Kyle focused on her. "There's not too much in it, but it's kind of a scrapbook. After Dad vanished, I kept all the newspaper articles that came out about it. Most of 'em are from our local paper, but the story got out as far as North Platte and even Lincoln and Omaha, so there's a few from those places too." He stood beside Roarke's chair, watching their enigmatic host slowly page through the collection, skimming the articles. Without comment, he handed the book to Leslie when he was finished.

"It did stir up the reporters for the first few weeks after Eric vanished," Bonnie confessed. "I mean, I guess it couldn't do anything else, especially since he left no trace at all behind. One of those articles even says it was as if Eric Satterfield never existed at all, he disappeared so completely."

Leslie paused on an article that had appeared in the North Platte newspaper. "Uh, excuse me, but Kyle…what's the drawing that's with this article?"

Kyle turned in surprise, got a look at what Leslie was staring at, and nodded. "When the North Platte reporter came out to do a story on Dad's vanishing act, he asked me to draw what I remembered seeing that night." The drawing, which had been printed with the article, showed a representation of what presumably was the interior of Kyle's bedroom, with the suggestions of furniture and a square that Kyle told her was his window. "I'm not really much of an artist, but I did the best I could."

Leslie examined the little dots liberally scattered all over the drawing. "I guess it really did look like a blizzard, from the way you drew it."

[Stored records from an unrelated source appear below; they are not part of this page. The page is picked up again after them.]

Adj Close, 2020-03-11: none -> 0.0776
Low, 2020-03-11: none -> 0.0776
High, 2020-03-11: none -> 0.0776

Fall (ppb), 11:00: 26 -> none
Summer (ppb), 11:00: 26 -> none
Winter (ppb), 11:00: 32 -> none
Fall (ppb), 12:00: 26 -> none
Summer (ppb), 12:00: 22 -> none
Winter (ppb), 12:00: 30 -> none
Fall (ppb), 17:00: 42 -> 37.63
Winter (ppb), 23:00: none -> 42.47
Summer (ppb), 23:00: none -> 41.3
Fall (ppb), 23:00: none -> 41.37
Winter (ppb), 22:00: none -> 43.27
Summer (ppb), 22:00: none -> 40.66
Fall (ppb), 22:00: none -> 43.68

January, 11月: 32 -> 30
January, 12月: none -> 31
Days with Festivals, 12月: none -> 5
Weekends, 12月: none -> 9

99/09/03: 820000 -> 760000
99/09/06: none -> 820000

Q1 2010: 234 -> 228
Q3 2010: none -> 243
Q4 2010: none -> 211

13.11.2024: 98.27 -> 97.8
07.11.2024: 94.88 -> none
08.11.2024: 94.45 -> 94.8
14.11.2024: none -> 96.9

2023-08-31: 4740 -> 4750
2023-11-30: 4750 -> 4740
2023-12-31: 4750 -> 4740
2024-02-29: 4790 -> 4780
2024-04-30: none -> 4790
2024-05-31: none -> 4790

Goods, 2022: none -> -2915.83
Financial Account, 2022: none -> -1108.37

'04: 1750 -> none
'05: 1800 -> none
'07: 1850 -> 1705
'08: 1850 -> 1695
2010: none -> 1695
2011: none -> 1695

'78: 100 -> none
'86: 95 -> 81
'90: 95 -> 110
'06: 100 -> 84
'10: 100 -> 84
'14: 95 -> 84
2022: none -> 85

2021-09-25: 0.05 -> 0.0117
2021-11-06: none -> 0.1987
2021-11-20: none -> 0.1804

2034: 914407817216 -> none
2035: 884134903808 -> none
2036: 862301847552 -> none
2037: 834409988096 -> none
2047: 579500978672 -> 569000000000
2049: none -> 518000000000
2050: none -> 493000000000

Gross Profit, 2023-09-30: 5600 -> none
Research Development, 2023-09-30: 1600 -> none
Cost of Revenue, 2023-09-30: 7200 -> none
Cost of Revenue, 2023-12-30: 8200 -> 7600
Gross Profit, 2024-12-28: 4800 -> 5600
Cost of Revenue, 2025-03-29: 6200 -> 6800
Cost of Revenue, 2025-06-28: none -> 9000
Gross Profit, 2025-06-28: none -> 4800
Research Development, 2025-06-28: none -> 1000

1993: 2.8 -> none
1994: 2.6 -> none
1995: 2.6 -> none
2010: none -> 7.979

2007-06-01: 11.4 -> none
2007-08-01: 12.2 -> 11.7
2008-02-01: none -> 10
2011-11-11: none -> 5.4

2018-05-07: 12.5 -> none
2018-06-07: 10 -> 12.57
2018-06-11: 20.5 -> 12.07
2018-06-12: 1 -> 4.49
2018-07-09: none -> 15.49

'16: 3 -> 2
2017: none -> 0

Kyle shrugged and said, "Like I said, I can't really draw—and I did that when I was eleven, a few weeks after Dad vanished, so it's even worse because of that. I know it looks like little black spots, but it was really little silvery glittery flake-looking things." He met Leslie's gaze and shrugged again, looking a little helpless. "I wish I could draw…or better yet, I wish I could paint, and then I could have shown what it really looked like, in color."

"That's all right, Kyle," Roarke said. "I have a very good mental image of what you are trying to get across. You've given me some good material to work with, and that's more help than you realize." He arose, which Leslie took as a cue to close the album and hand it back to Kyle before standing up herself. "As I mentioned earlier, when I have something more for you, I'll get in touch with you."

"But Mr. Roarke…what kind of research can you possibly do?" Bonnie asked. "I don't go in much for this UFO stuff, but I know there's not a lot out there, and I'm sure it won't take you very long. And, well…don't take this personally, please, but I have to be totally honest with you. I just don't see how you can fulfill Kyle's fantasy."

"Just leave that to me, Mrs. Satterfield, and enjoy yourself today," Roarke said with a smile. "Let me put it this way: there is more to my brand of research than merely combing through historical archives. Please don't trouble yourself about it, all right?"

Bonnie nodded a little dubiously. "Well, okay, then, we'll leave it in your hands. Thank you for coming out and listening to Kyle's story, both you and Leslie."

"Not at all," said Roarke warmly. "Please excuse us…Leslie?" The two exited, leaving an excited Kyle and a skeptical Bonnie.

"Mom, come on," Kyle insisted. "If anybody can do it, Mr. Roarke can."

"But we don't even know that Mr. Roarke can," Bonnie countered, watching Kyle's face fall as he realized the truth of his mother's words. She went to him and squeezed his shoulder. "I just don't want you pinning all your hopes on maybes when even Mr. Roarke himself said he can't make any promises."

Kyle shrugged and said stubbornly, "Well, I'm choosing to believe. Maybe we better go to the pool and make sure Zachary's still there."